Robinson apagó el cigarro, tomó su pipa y empezó a masticar la punta. Luego vio a Kane empapado, de pie en la entrada. Estaba sonriendo ligeramente mientras contemplaba a su asistente.
—Si pudiéramos limpiar la sangre, ¿crees que podríamos hallar el lugar donde hemos escondido nuestras almas? —preguntó. Antes de que Robinson pudiera responder, Kane se había ido a su habitación. El asistente escuchó el sonido tenue que hizo su puerta al abrirla y cerrarla.
A la mañana siguiente, Kane le dijo a Robinson que a pesar de las discrepancias en las órdenes que habían enviado, creía que su contenido era correcto. Así que iría a Washington.
Robinson supo que tendría que reportar esto.
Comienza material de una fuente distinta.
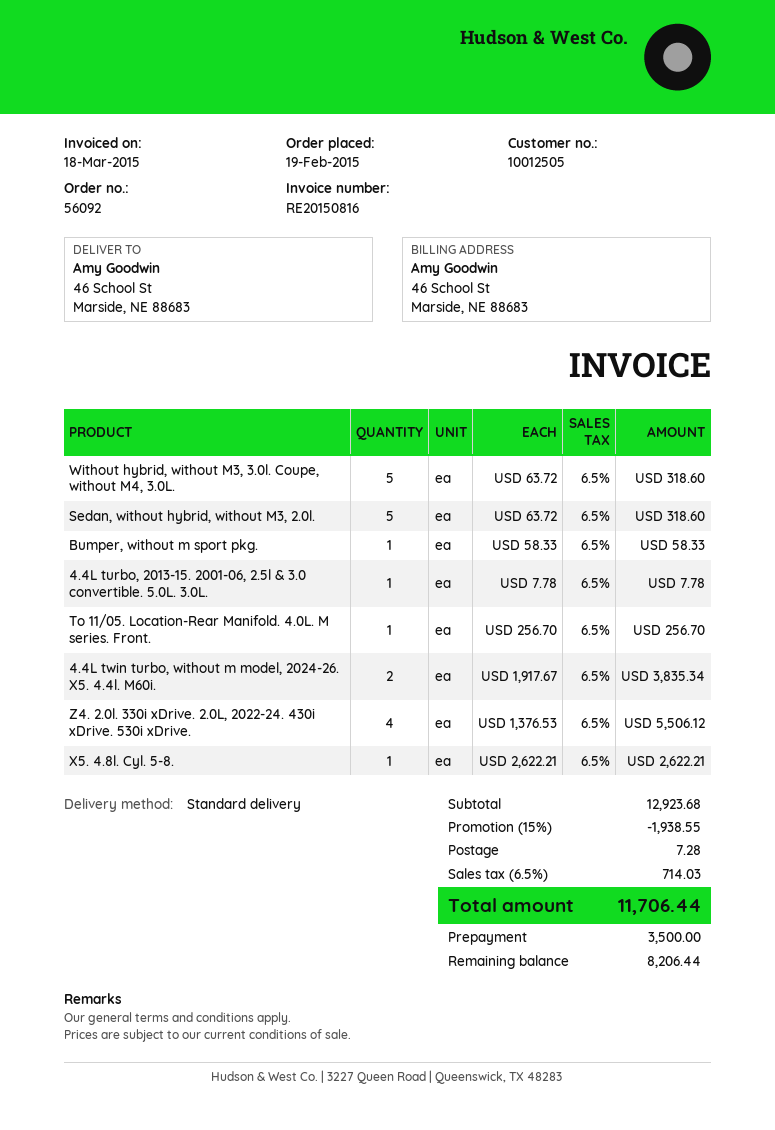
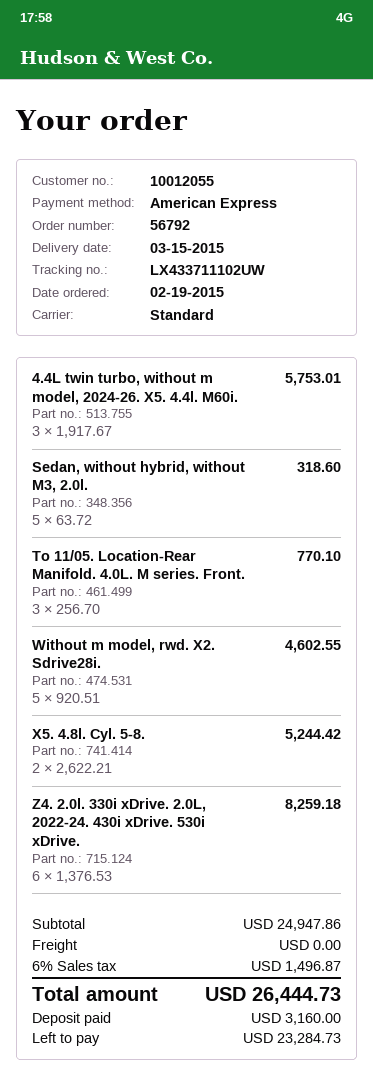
order number: 56092 -> 56792
customer number: 10012505 -> 10012055
Without hybrid, without M3, 3.0l. Coupe, without M4, 3.0L.: 5 x 63.72 = 318.60 -> none
Bumper, without m sport pkg.: 1 x 58.33 = 58.33 -> none
4.4L turbo, 2013-15. 2001-06, 2.5l & 3.0 convertible. 5.0L. 3.0L.: 1 x 7.78 = 7.78 -> none
To 11/05. Location-Rear Manifold. 4.0L. M series. Front.: 1 x 256.70 = 256.70 -> 3 x 256.70 = 770.10
4.4L twin turbo, without m model, 2024-26. X5. 4.4l. M60i.: 2 x 1917.67 = 3835.34 -> 3 x 1917.67 = 5753.01
Z4. 2.0l. 330i xDrive. 2.0L, 2022-24. 430i xDrive. 530i xDrive.: 4 x 1376.53 = 5506.12 -> 6 x 1376.53 = 8259.18
X5. 4.8l. Cyl. 5-8.: 1 x 2622.21 = 2622.21 -> 2 x 2622.21 = 5244.42
Without m model, rwd. X2. Sdrive28i.: none -> 5 x 920.51 = 4602.55
subtotal: 12923.68 -> 24947.86
discount: 15% = 1938.55 -> none
shipping: 7.28 -> 0.00
tax: 6.5% = 714.03 -> 6% = 1496.87
total: 11706.44 -> 26444.73
deposit: 3500.00 -> 3160.00
balance: 8206.44 -> 23284.73

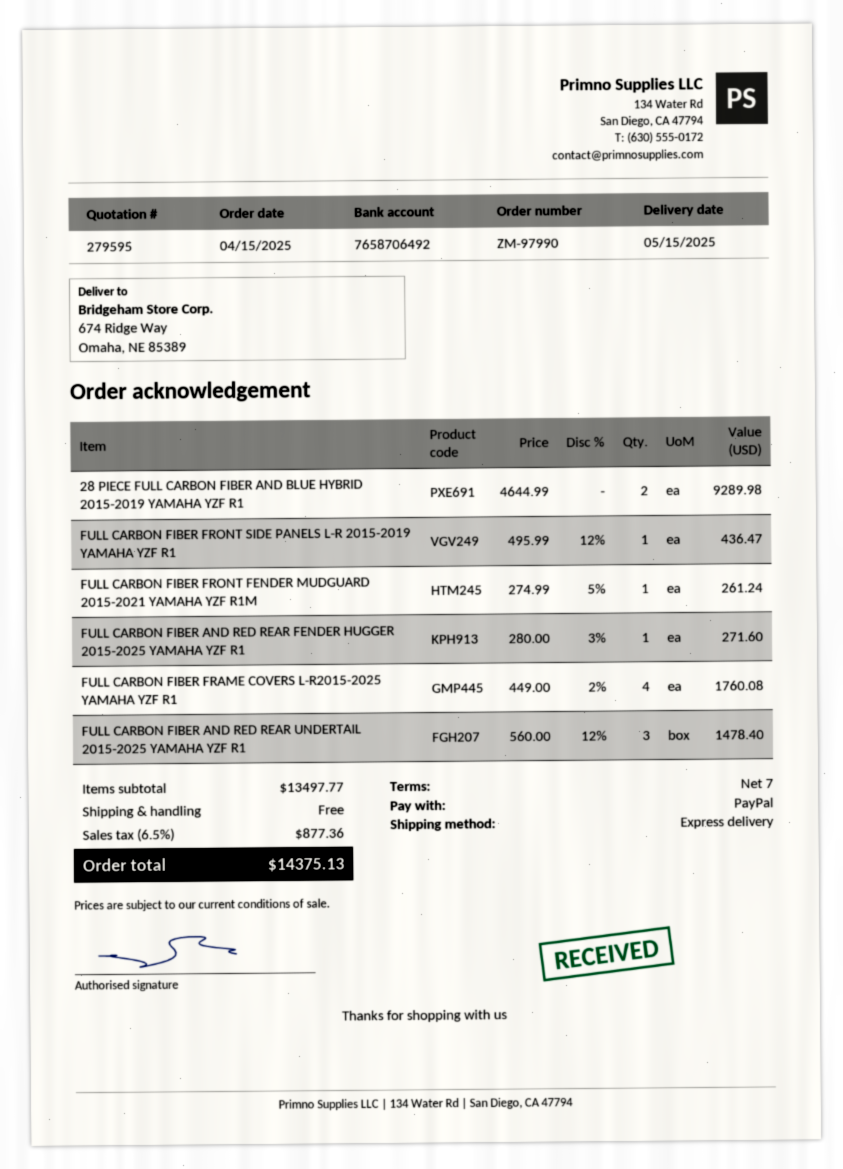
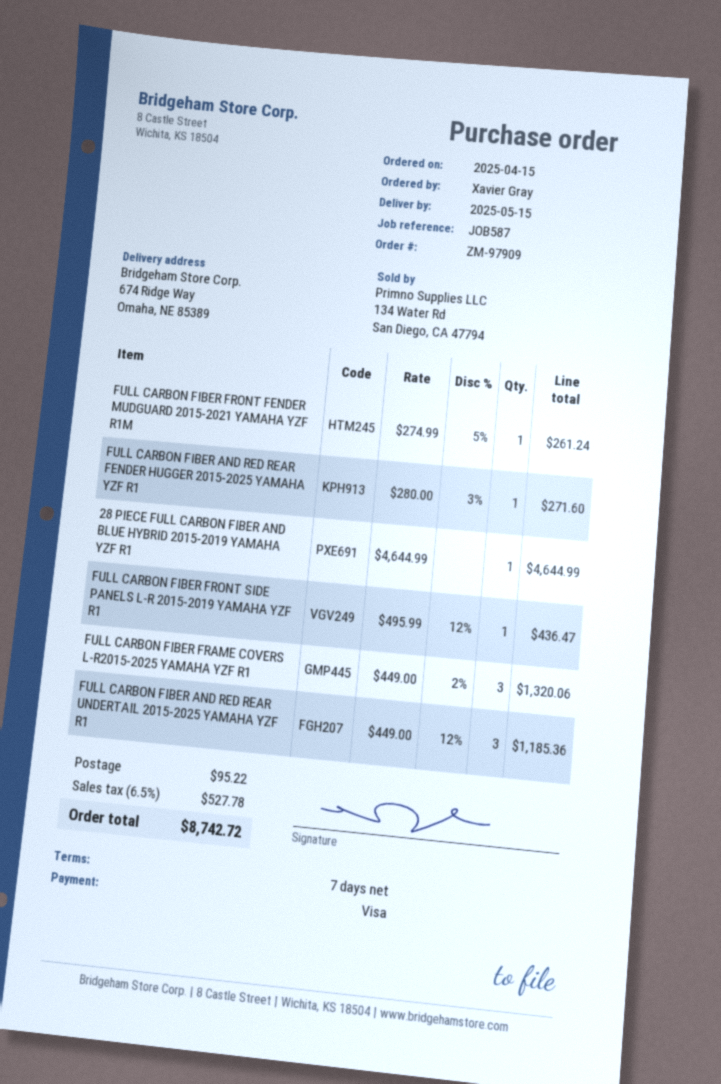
order number: ZM-97990 -> ZM-97909
payment method: PayPal -> Visa
28 PIECE FULL CARBON FIBER AND BLUE HYBRID 2015-2019 YAMAHA YZF R1: 2 x 4644.99 = 9289.98 -> 1 x 4644.99 = 4644.99
FULL CARBON FIBER FRAME COVERS L-R2015-2025 YAMAHA YZF R1: 4 x 449.00 - 2% = 1760.08 -> 3 x 449.00 - 2% = 1320.06
FULL CARBON FIBER AND RED REAR UNDERTAIL 2015-2025 YAMAHA YZF R1: 3 x 560.00 - 12% = 1478.40 -> 3 x 449.00 - 12% = 1185.36
shipping: 0.00 -> 95.22
tax: 6.5% = 877.36 -> 6.5% = 527.78
total: 14375.13 -> 8742.72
—Para cuando llegó a Estados Unidos, acababan de darse cuenta del error —Fell estaba sentado en la orilla de la mesa de examinación de la clínica. De su bolsillo, sacó con manos temblorosas un cigarro y un cerillo. Inhaló el humo y luego lo expulsó—. Para entonces estaba claro que pensaba seguir adelante con esto —Fell ahuecó sus manos con el cerillo apagado en ellas y se quedó viendo un anuncio que venía en la caja de los mismos, el cual era de una escuela técnica que prometía ayudarte a conseguir empleo; luego, lentamente, volteó a ver a cada uno de los hombres que había reunido en la clínica: Groper, Krebs, Christian, los enfermeros, y Gilman. Todos tenían expresiones serias y desconcertadas—. Se escuchaban muchas historias que aseguraban que había perdido la cordura. Parecía estar al borde de una crisis de nervios. Pero cuando aceptó este encargo, tuvimos la certeza. Había enloquecido —Fell sacudió la cabeza y continuó—: ¿Pero cómo se lo dices a un hombre con un historial como el suyo?
Groper volteó a ver las órdenes que tenía en la mano y sacudió su leonina cabeza, sorprendido. Luego le entregó las órdenes a Fell.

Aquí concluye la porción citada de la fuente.